[Pre-RFC] Implicit number type widening

Indices smaller than usize that are stored in efficient data structures (e.g., in an ECS) naturally give rise to index expressions of uN types smaller than usize. Virtually every programmer encounters such situations frequently. For me the primary thrust of this thread was widening such expressions to usize at the point where they are applied as index expressions, but not earlier. That’s the use of the unchecked as usize conversion that troubles so many of us.

3 Likes

Not sure where you got the idea that index would return an Option. Just like now, it would do .get(...).unwrap().

I think you are vastly overestimating how common that pattern is. I don’t recall when I had to cast to usize for indexing the last time.

I still agree this is a worthwhile change, though.

1 Like

I’m not sure whether I want indexing by signed numbers (though that’d be the easiest way to make the change work without compiler work), but can you elaborate? The thrust of the thread here has seemed to me as being about how indexing taking more types would be ok since it’s already partial, and it’s non-obvious to me that indexing failures from an index being too small are fundamentally different from an index being too large. Getting None from v.get(i+1) at the end of a slice and getting None from v.get(i-1) at the beginning of the slice don’t seem all that different, for example.

And because indexes are already restricted to isize::MAX as usize, indexing by isize only takes one check for in-bounds, the same as usize.

(To pre-emptively avoid a potential misunderstanding: I definitely want v[-1] to panic because of the off-by-one the same as v[v.len()] because of the off-by-one errors. I do not want v[-1] to give the last item in the slice.)

7 Likes

Those seem qualitatively different to me. “too large” can happen with a usize just as easily, or with a u8 when indexing a list with 12 items in it. A negative number suggests a more fundamental type/domain issue that may want a condition checking it, and I feel like I’m much more likely to want the compiler to flag an index with an i32 so that I can say “oops, I meant to change this type to such-and-such”.

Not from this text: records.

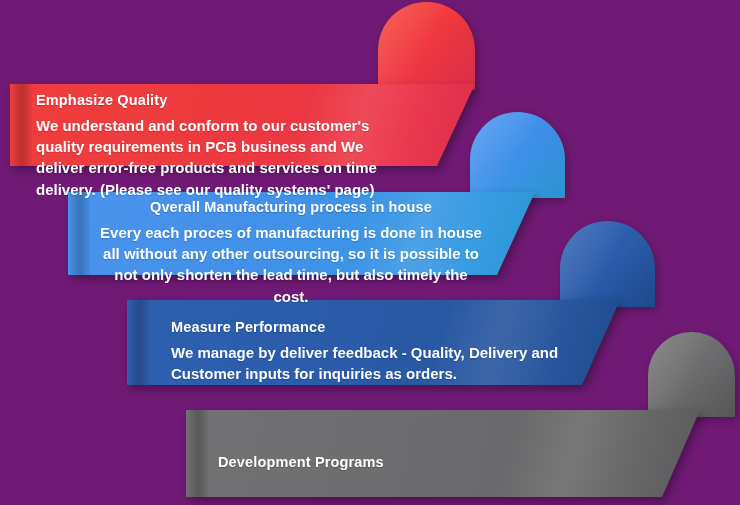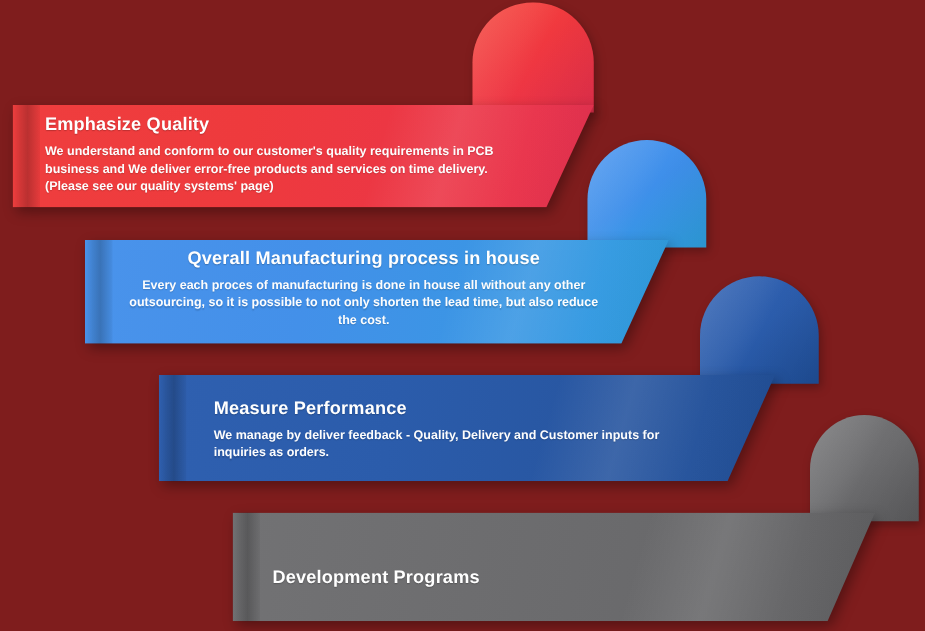"Emphasize Quality" #stage { background: #7f1d1d -> #701a75 }
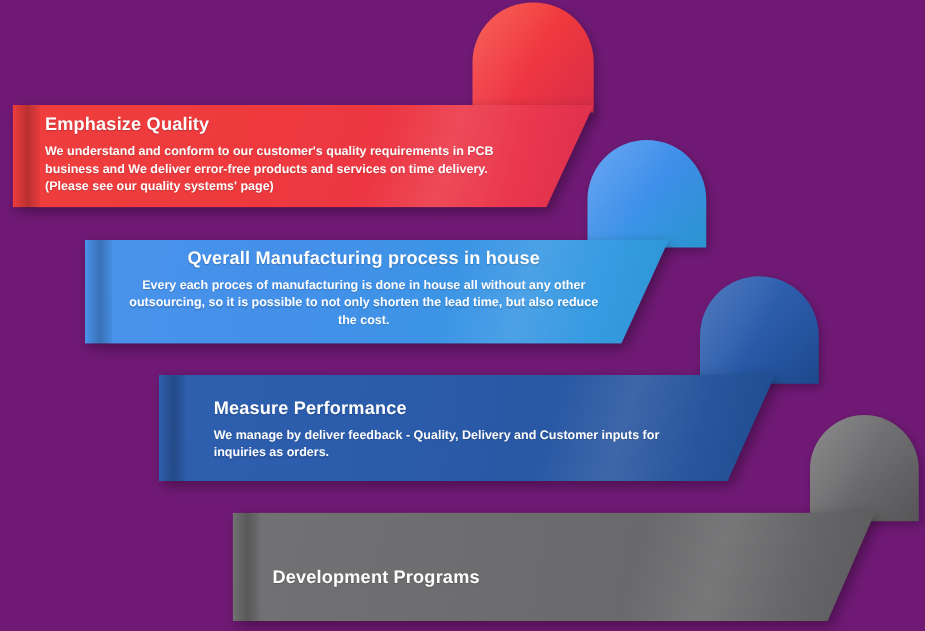"We understand and conform to" .ribbon-desc { font-size: 10px -> 15px }
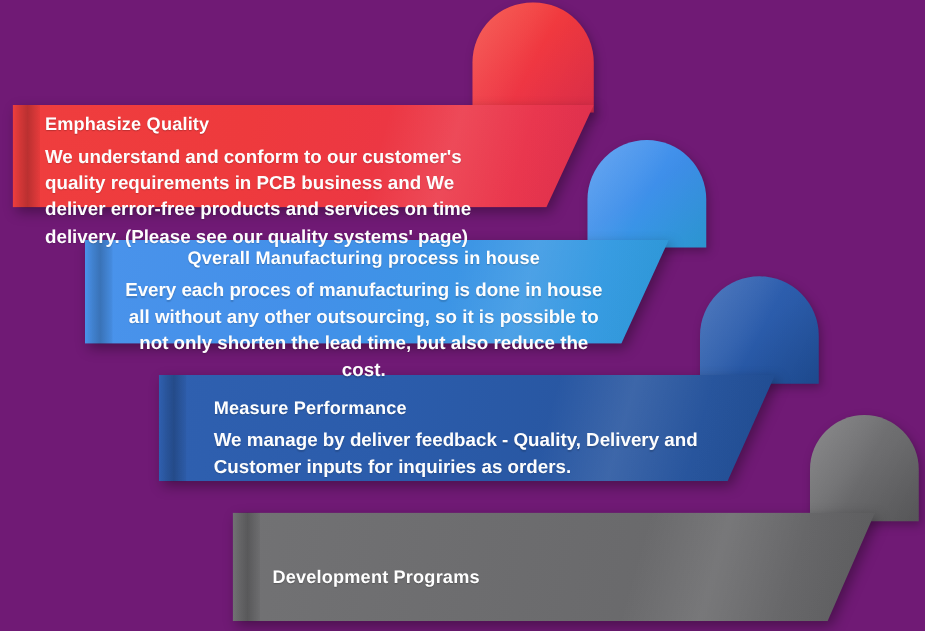"Every each proces of manufacturing" p.ribbon-desc { text: reduce -> timely }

Here’s another angle: all values of u__ indices are potentially valid indices. (Or, well, modulo system limitations.) Whereas any negative value will never be a valid index.

In other words, too big is a runtime issue, too small is easily a static issue.

1 Like

Thank you, that’s exactly how I’d look at it.

I want to exclude “potentially negative indices” for the same reason I want to exclude “potentially null pointers”.

That may be a matter of programming style or environment. For example, when interfacing with C code, I feel like I have to cast as usize all the time.

There’s also a sort-of self-reinforcing issue in Rust that non-usize types are annoying. I have many places in my code where would like to use u32 or even u16 for counts and indexes of “small” things, but I don’t, because I know it will cause tons of casts.

2 Likes

I think that having an Index impl for negative integers which will panic on negative integers is a (bug-)safer and more ergonomic option compared to buf[my_int as usize]. We could improve safety by deprecating as casts and requiring buf[my_int.try_into().unwrap()], but it will be even worse from ergonomic point of view.

2 Likes

I know it’s been discussed before, and iirc some C/C++ people argued strongly in favor for signed indexing back around when this decision was made in the first place for Rust (that is, unsigned indexing only).

In what use cases would you want to be doing manipulation of signed interners that are then used for indexing? Unsigned have a clear use case: smaller indices types.

As I see it, at least in terms of indices, i__ types are offsets from an arbitrary position in an array, and u__ are positions in an array, anchored in its start.

2 Likes

Pedantically the range of usize indices corresponding to negative isizes are also invalid indices, as well as isize::MAX.

I definitely have code in which I am using signed integers (computed via some math) to index into an array. As a concrete example a chess AI I am working on is littered with these casts. I see the domain of acceptable indexes for most arrays as really quite small. I understand the notion that we can definitely rule out all the negative numbers but until the type system can express “nonnegative numbers less than v.len()” the prohibition against signed integer indexes just means extra casts to me, it does not improve the safety of my code.

2 Likes

Signed indices are sometimes used to indicate indexing “forward” from the start of an array, or “backward” from one entry past the end of the array. in such cases valid indices would be 0..len and -len..-1. Of course this can be accomplished by an appropriate indexing function that knows both the signed index and the unsigned length of the array.

All indices, of whatever form or value, that attempt to access outside the 0..len bounds of the array are invalid when applied to index the array. I don’t see that “extra casts” are involved, but there may be an extra test for non-negative values in the implemented bounds check.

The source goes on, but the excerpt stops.